Work to be completed: Copy the lines below exactly, starting at the line that contains "net: 674.07 -> 713.32" and stopping after the last line, and include no other lines.

Provided records:
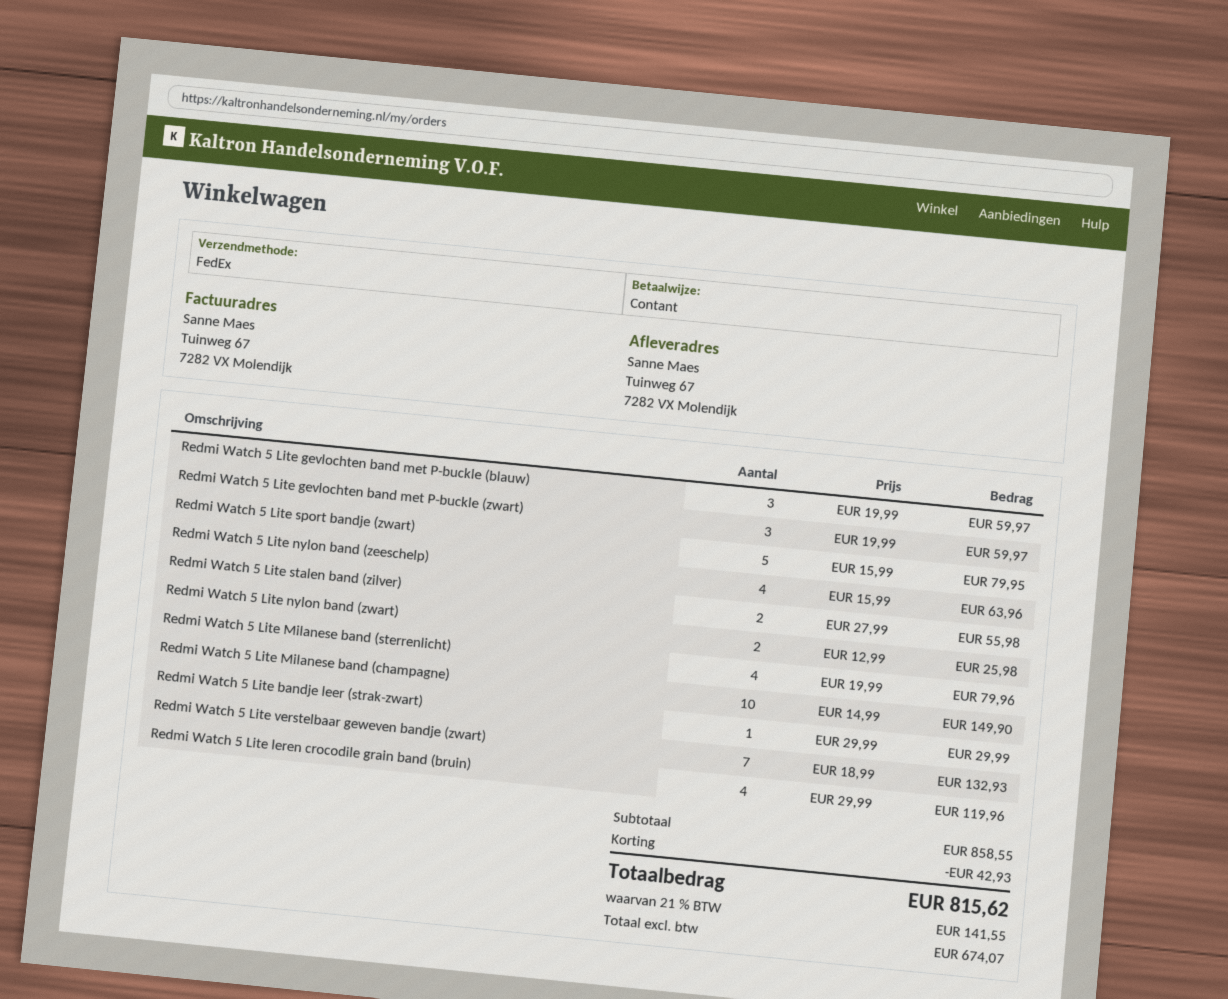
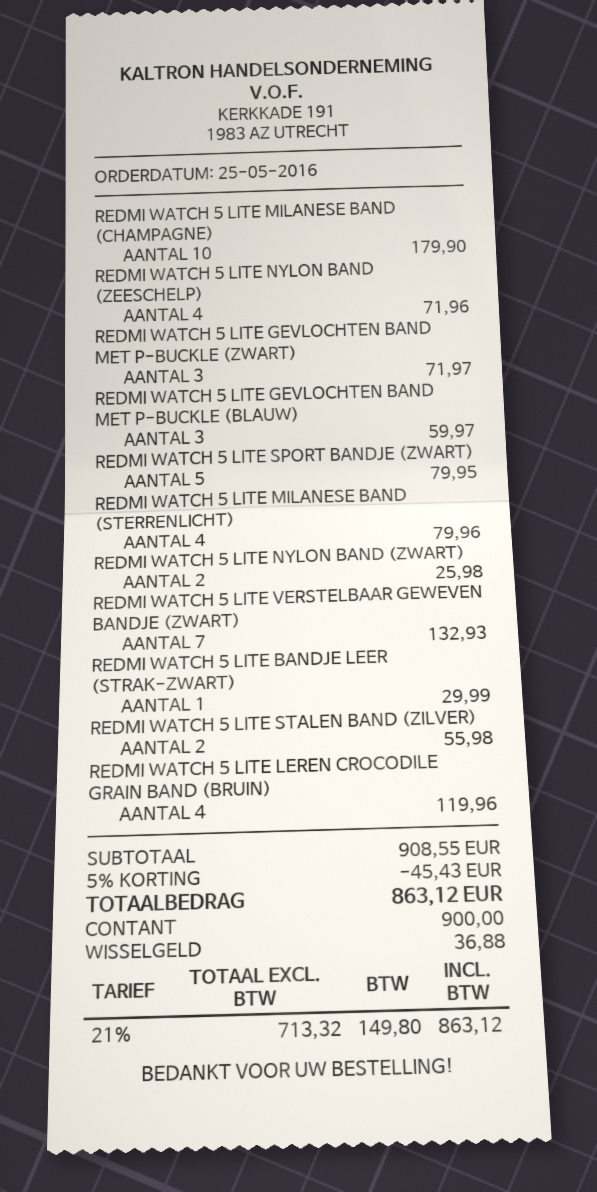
Redmi Watch 5 Lite gevlochten band met P-buckle (zwart): 3 for 59.97 -> 3 for 71.97
Redmi Watch 5 Lite nylon band (zeeschelp): 4 for 63.96 -> 4 for 71.96
Redmi Watch 5 Lite Milanese band (champagne): 10 for 149.90 -> 10 for 179.90
subtotal: 858.55 -> 908.55
discount: 42.93 -> 45.43
net: 674.07 -> 713.32
tax: 21% = 141.55 -> 21% = 149.80
total: 815.62 -> 863.12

Task result:
net: 674.07 -> 713.32
tax: 21% = 141.55 -> 21% = 149.80
total: 815.62 -> 863.12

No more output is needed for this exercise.